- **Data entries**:
========================================================================

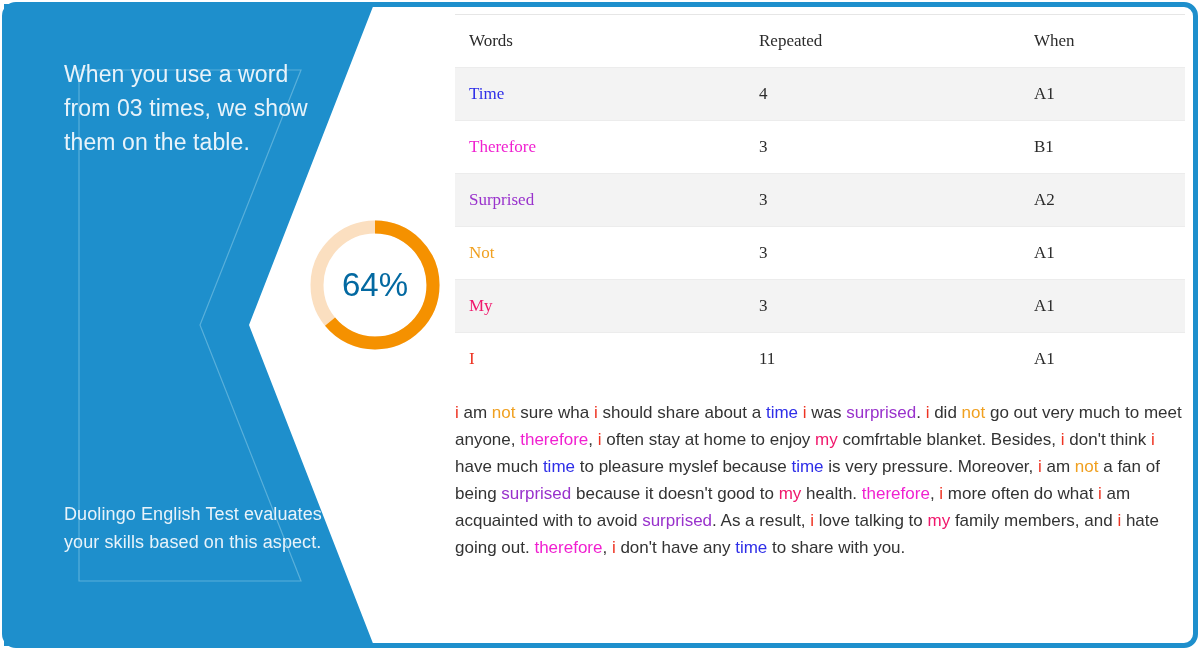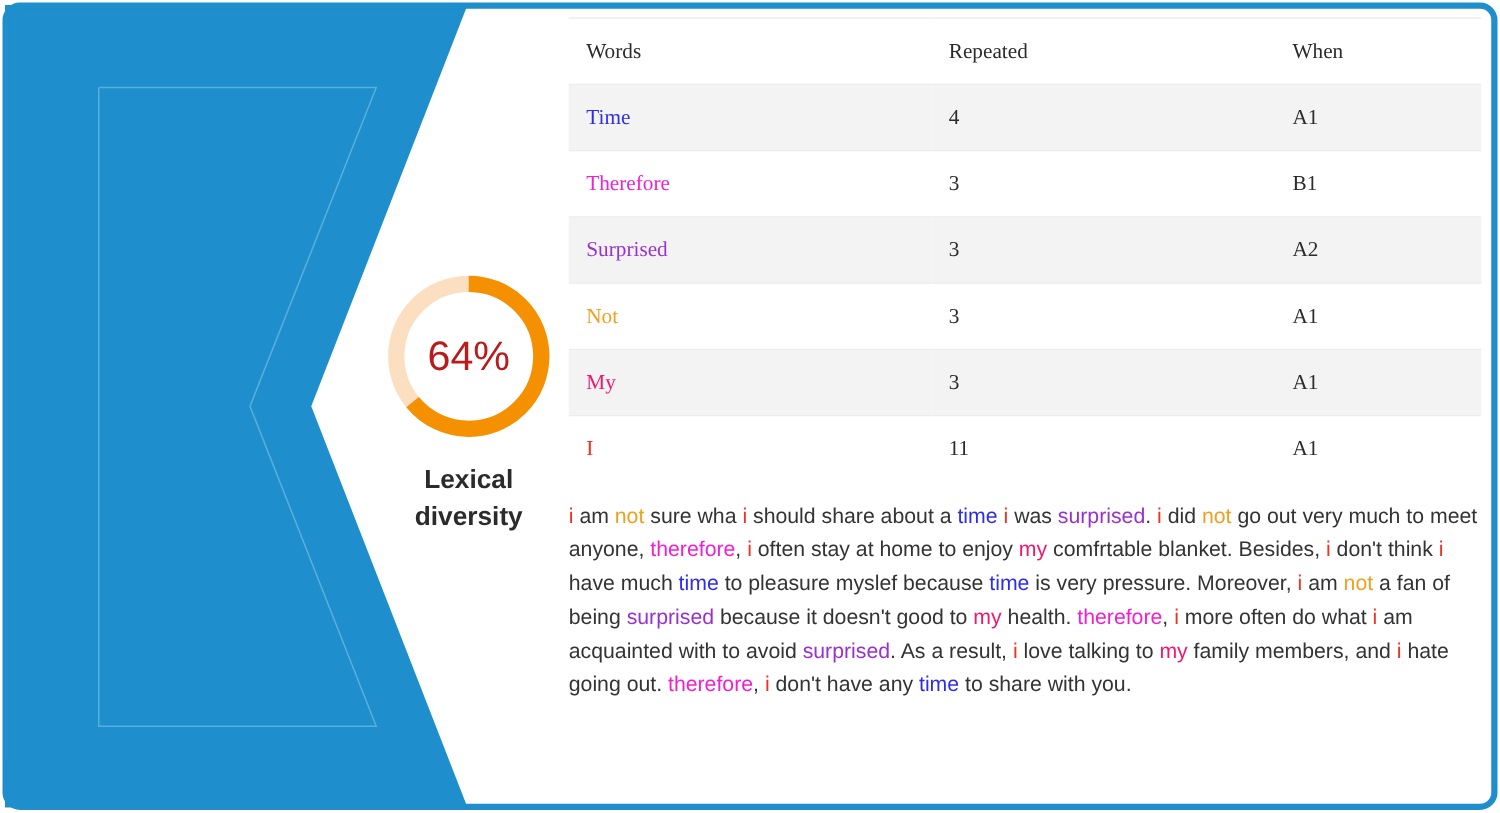--- a/index.html
+++ b/index.html
@@ -181,6 +181,10 @@
     </svg>
   </div>
 
+  <div id="left-text-wrap">
+    <div class="panel-text" id="panel-text-top">When you use a word from 03 times, we show them on the table.</div>
+    <div class="panel-text" id="panel-text-bottom">Duolingo English Test evaluates your skills based on this aspect.</div>
+  </div>
 
   <div id="donut-block">
     <div id="donut-svg-wrap">

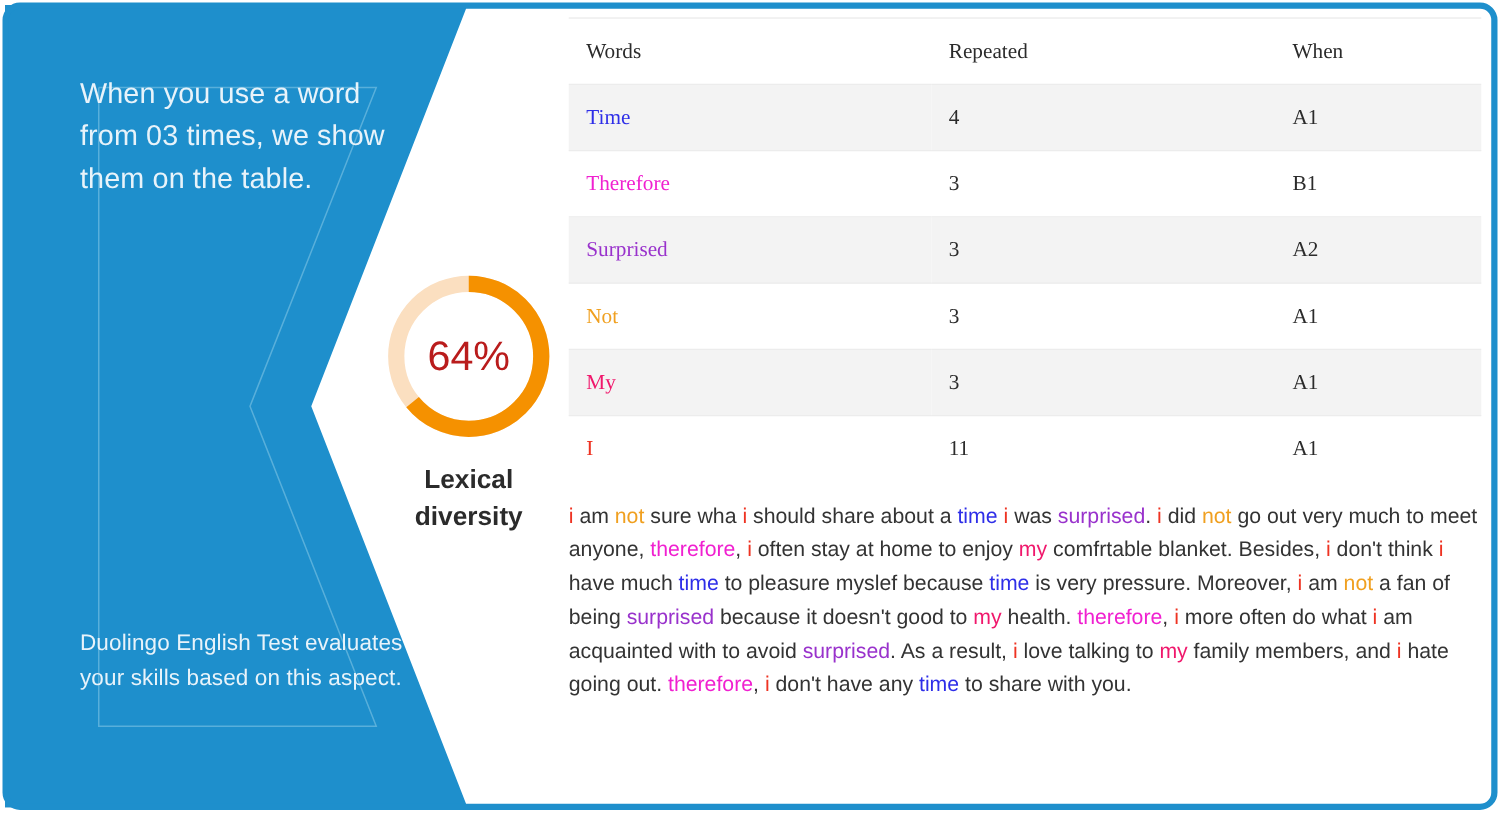--- a/index.html
+++ b/index.html
@@ -99,7 +99,7 @@
     align-items: center;
     justify-content: center;
     font-size: 33px;
-    color: #b91c1c;
+    color: #0369a1;
     font-family: "Liberation Sans", sans-serif;
     font-weight: 400;
   }

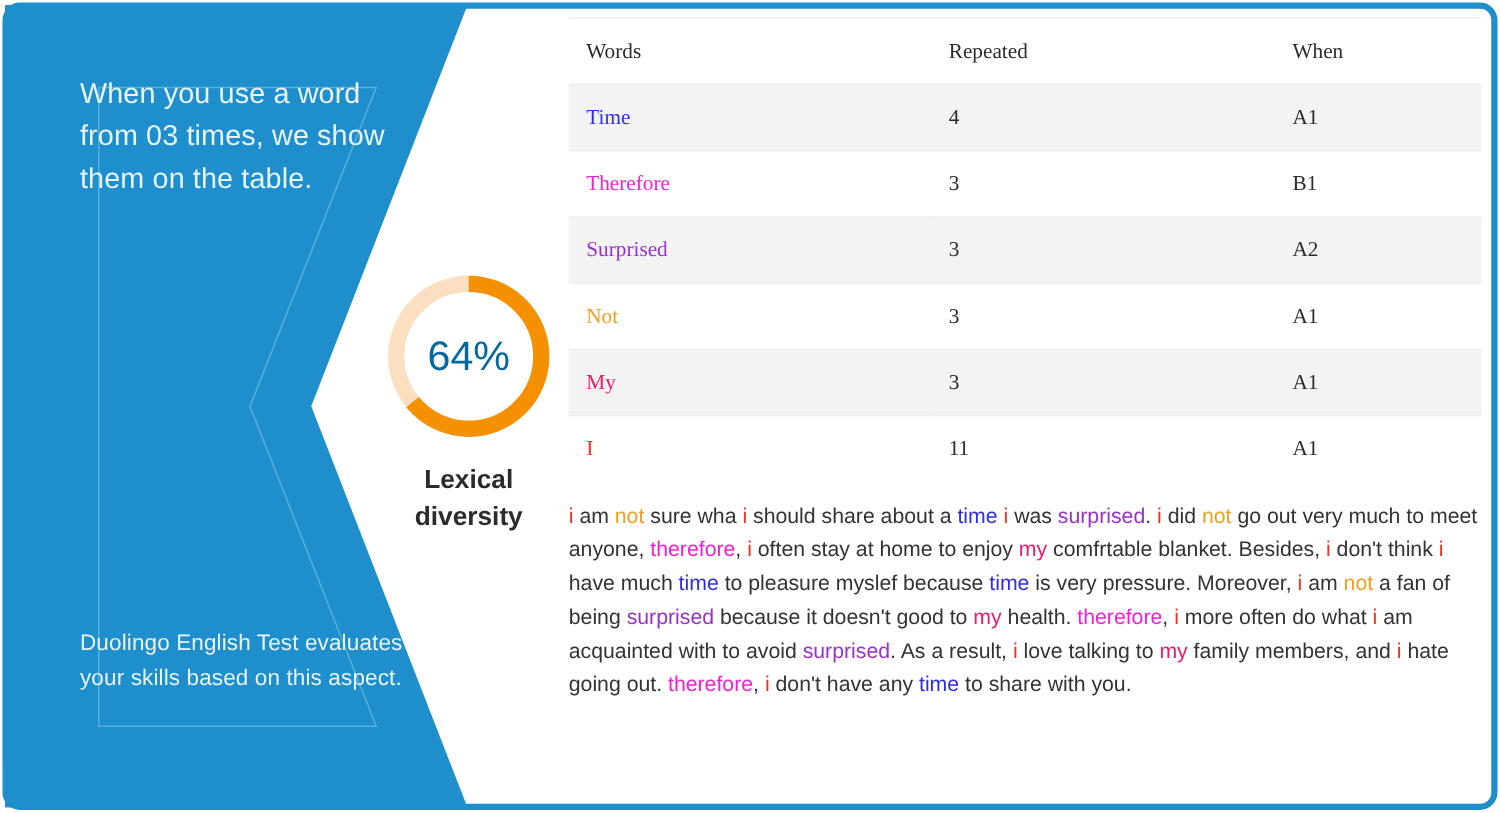--- a/index.html
+++ b/index.html
@@ -194,7 +194,6 @@
       </svg>
       <div id="donut-pct">64%</div>
     </div>
-    <div id="donut-label">Lexical diversity</div>
   </div>
 
   <div id="right-content">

========================================================================

- **THE PROBLEM**: From the first line of the records through the line with "on the table.</div>", reproduce each line exactly and leave the pictures out.

- **TASK OUTPUT**:
--- a/index.html
+++ b/index.html
@@ -181,6 +181,10 @@
     </svg>
   </div>
 
+  <div id="left-text-wrap">
+    <div class="panel-text" id="panel-text-top">When you use a word from 03 times, we show them on the table.</div>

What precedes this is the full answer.